Под этим согласительным документом подписались представители шляхетства во главе с Матюшкиным, подписались Черкасский и Трубецкой, много штаб- и обер-офицеров, четырнадцать кавалергардов и другие.
Соглашение быстро покрывалось подписями, и Дмитрий Михайлович торжествовал. Он совсем не считался с оставшимися в стороне непримиримыми кружками, вроде кружка Новикова, справедливо оценивая ничтожество их сил. Еще меньше видел он опасности со стороны сторонников самодержавия, которых даже не было ни видно ни слышно, кроме Феофана, да и то, по-видимому, боявшегося верховников.

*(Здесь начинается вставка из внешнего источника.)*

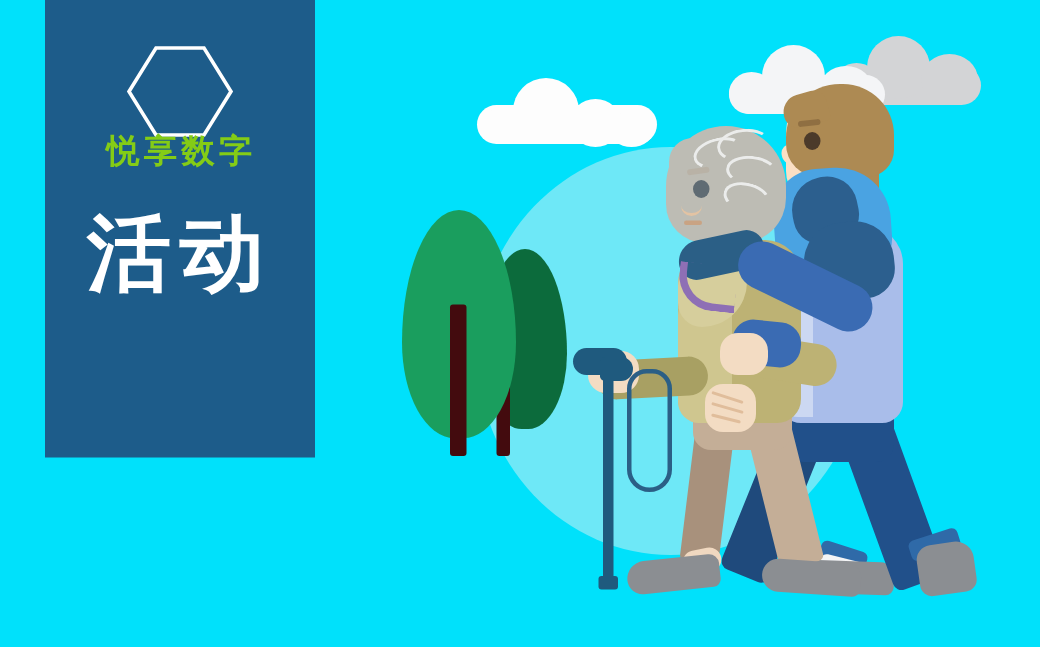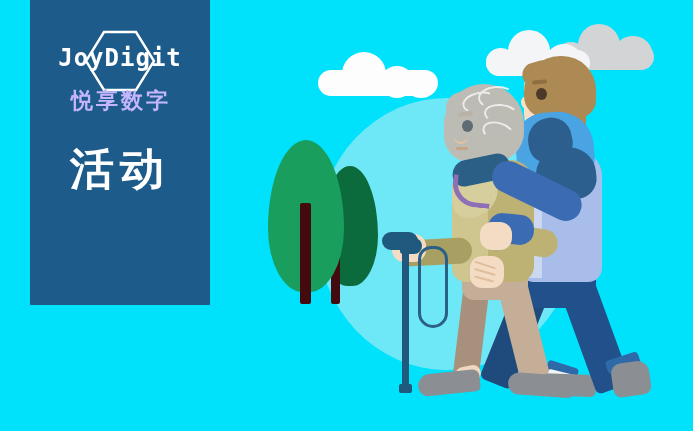--- a/index.html
+++ b/index.html
@@ -177,25 +177,25 @@
     width:72px;height:62px;
   }
   .hexmark svg{display:block;}
   .logo-text{
     position:absolute;left:0;top:16px;width:180px;text-align:center;
     color:#ffffff;font-size:24px;font-weight:700;letter-spacing:1px;
     font-family:"DejaVu Sans Mono","Liberation Mono",monospace;
   }
   .logo-sub{
     position:absolute;left:0;top:58px;width:182px;text-align:center;
-    color:#c4b5fd;font-size:22px;font-weight:700;letter-spacing:3px;
+    color:#84cc16;font-size:22px;font-weight:700;letter-spacing:3px;
   }
   .panel-title{
     position:absolute;left:0;top:134px;width:180px;text-align:center;
-    color:#ffffff;font-size:44px;font-weight:700;line-height:70px;
+    color:#ffffff;font-size:56px;font-weight:700;line-height:70px;
     letter-spacing:6px;
   }
   .panel-title span{display:block;}
 </style>
 </head>
 <body>
 
 <div class="poster">
 
   <div class="scene">
@@ -306,21 +306,20 @@
   </div>
 
   <div class="panel">
 
     <div class="logo-wrap">
       <div class="hexmark">
         <svg width="72" height="62" viewBox="0 0 72 62">
           <polygon points="20,2 52,2 70,31 52,60 20,60 2,31" fill="none" stroke="#ffffff" stroke-width="2.4"></polygon>
         </svg>
       </div>
-      <div class="logo-text">JoyDigit</div>
       <div class="logo-sub">悦享数字</div>
     </div>
 
     <div class="panel-title">
       <span>活动</span>
     </div>
   </div>
 
 </div>
 

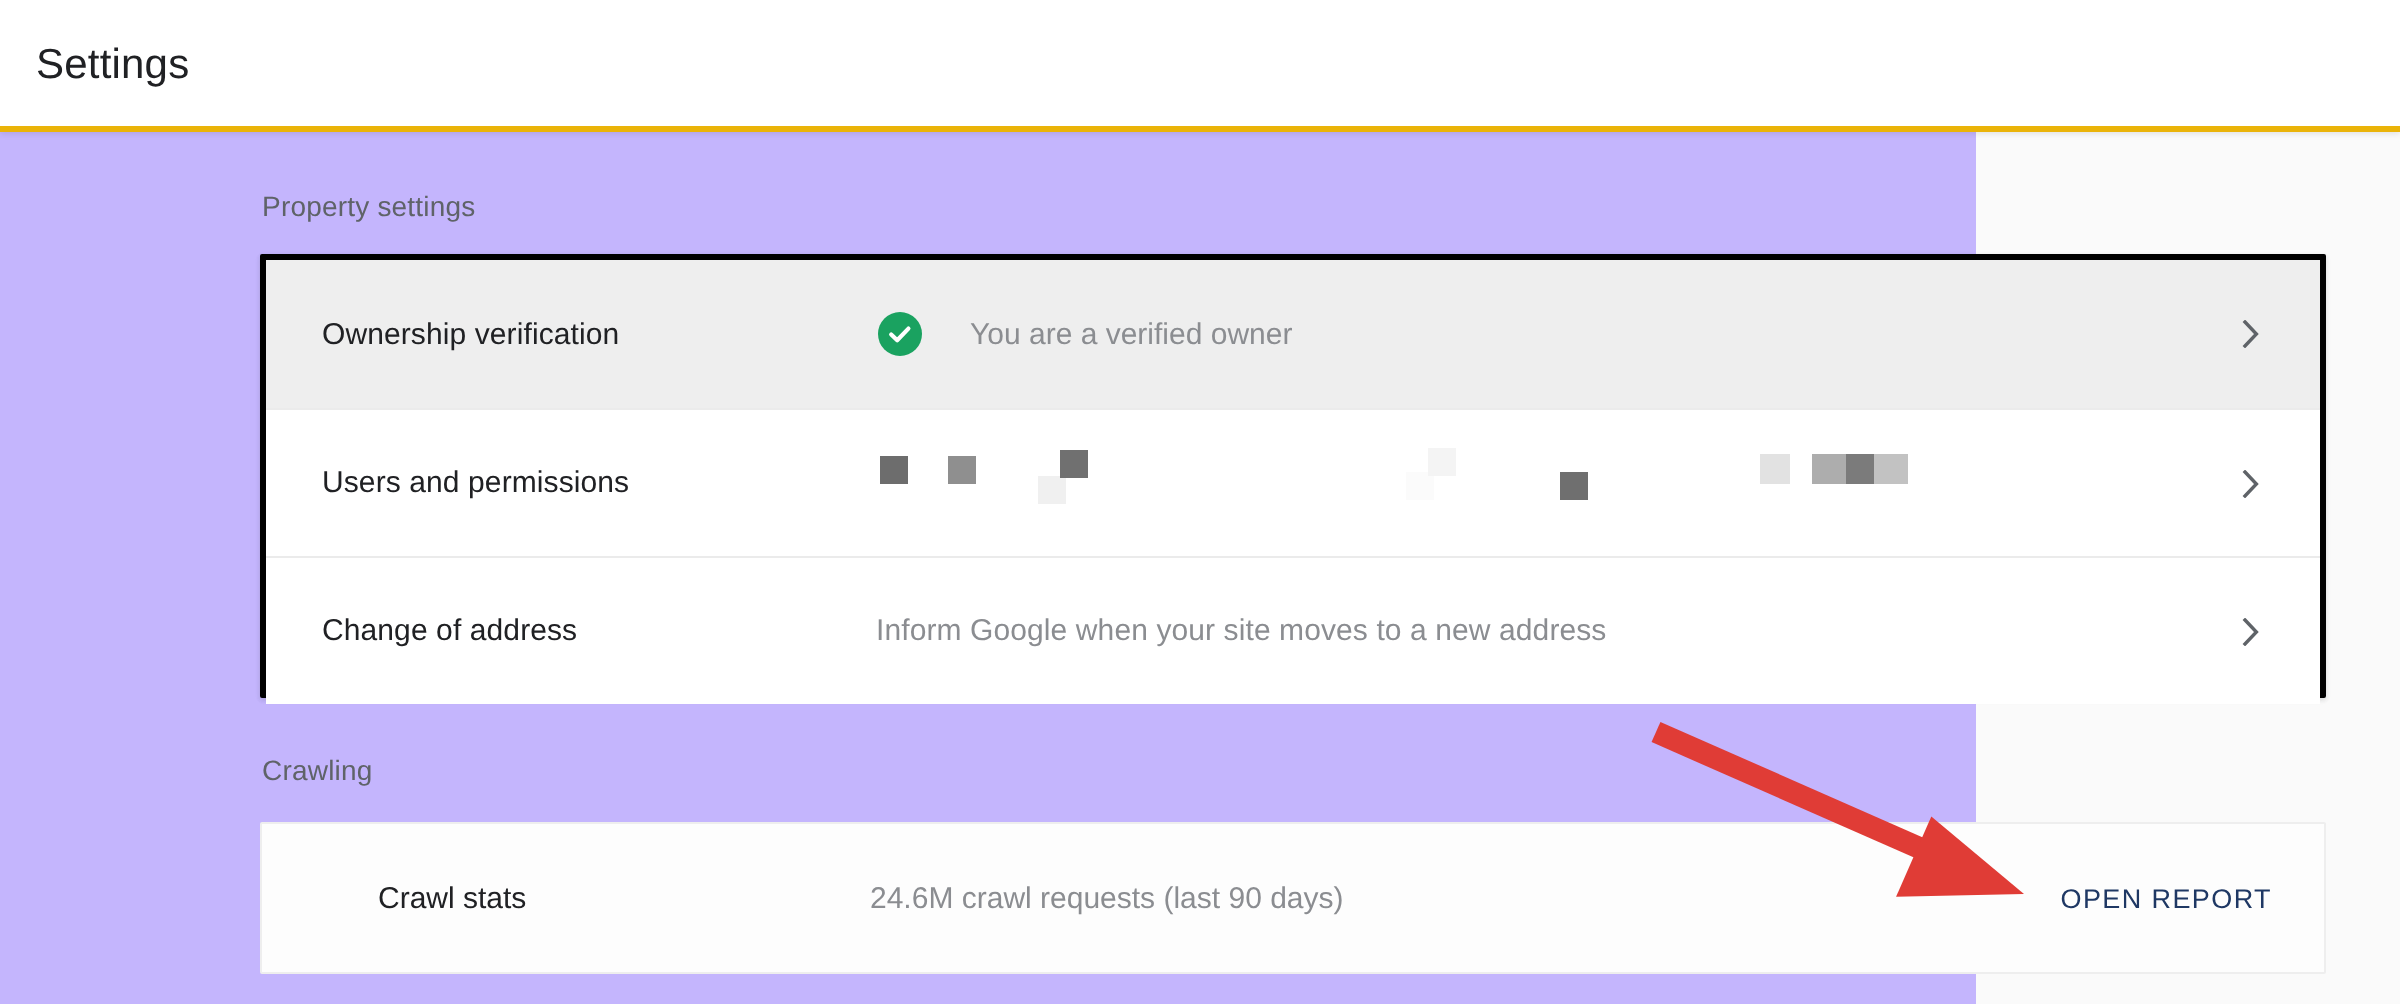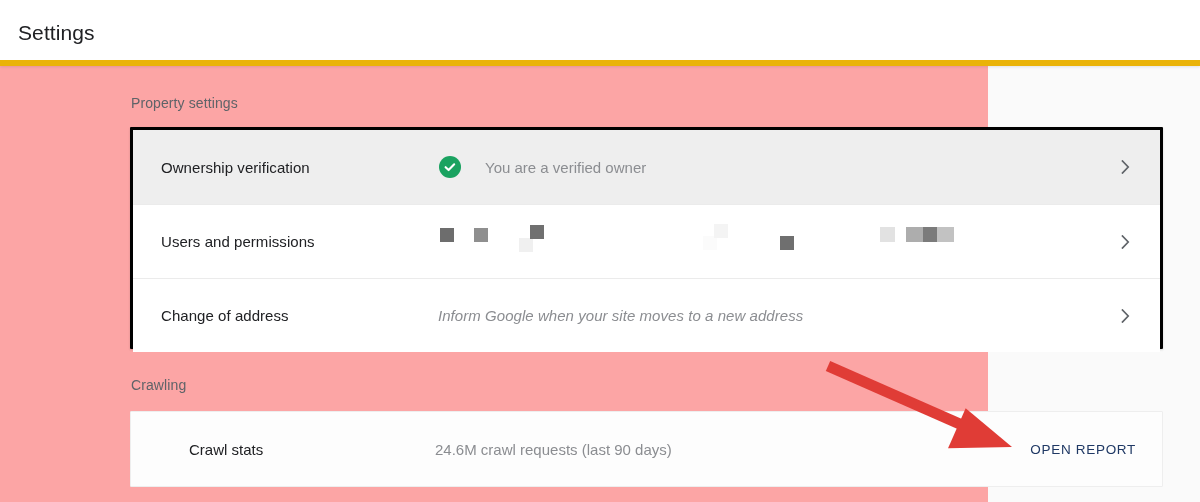--- a/index.html
+++ b/index.html
@@ -17,42 +17,42 @@
   }
 
   
   .app-header {
     position: absolute;
     left: 0; top: 0;
     width: 1200px;
     height: 66px;
     background: #ffffff;
     box-sizing: border-box;
-    border-bottom: 6px solid #eab308;
+    border-bottom: 3px solid #eab308;
     box-shadow: 0 1px 3px rgba(0,0,0,0.10);
     z-index: 5;
   }
   .app-header .title {
     position: absolute;
     left: 18px;
     top: 18px;
     font-size: 21px;
     color: #202124;
     letter-spacing: 0.1px;
     line-height: 30px;
   }
 
   
   .content {
     position: absolute;
     left: 0;
     top: 66px;
     width: 988px;
     height: 436px;
-    background: #fca5a5;
+    background: #c4b5fd;
   }
 
   .section-label {
     position: absolute;
     left: 131px;
     font-size: 14px;
     color: #5f6368;
     letter-spacing: 0.1px;
   }
   .section-label.property { top: 29px; }
@@ -105,21 +105,20 @@
   }
 
   .row-value {
     position: absolute;
     left: 305px;
     font-size: 15px;
     color: #8b8d91;
     letter-spacing: 0.05px;
     display: flex;
     align-items: center;
-    font-style: italic;
   }
 
   
   .check-icon {
     position: absolute;
     left: 306px;
     width: 22px;
     height: 22px;
     border-radius: 50%;
     background: #1aa260;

Наступал наконец день величайшего торжества верховников — день присяги. В этот день верховники, как бы перед лицом Бога и народа, лишали императрицу самодержавной власти. Отныне все должны понять, что они не рабы. Что они приносят клятву на верность не самодержавной, неограниченной монархине, а государыне и отечеству. Что отныне воля государыни не обязательна, если она клонится ко вреду отечества.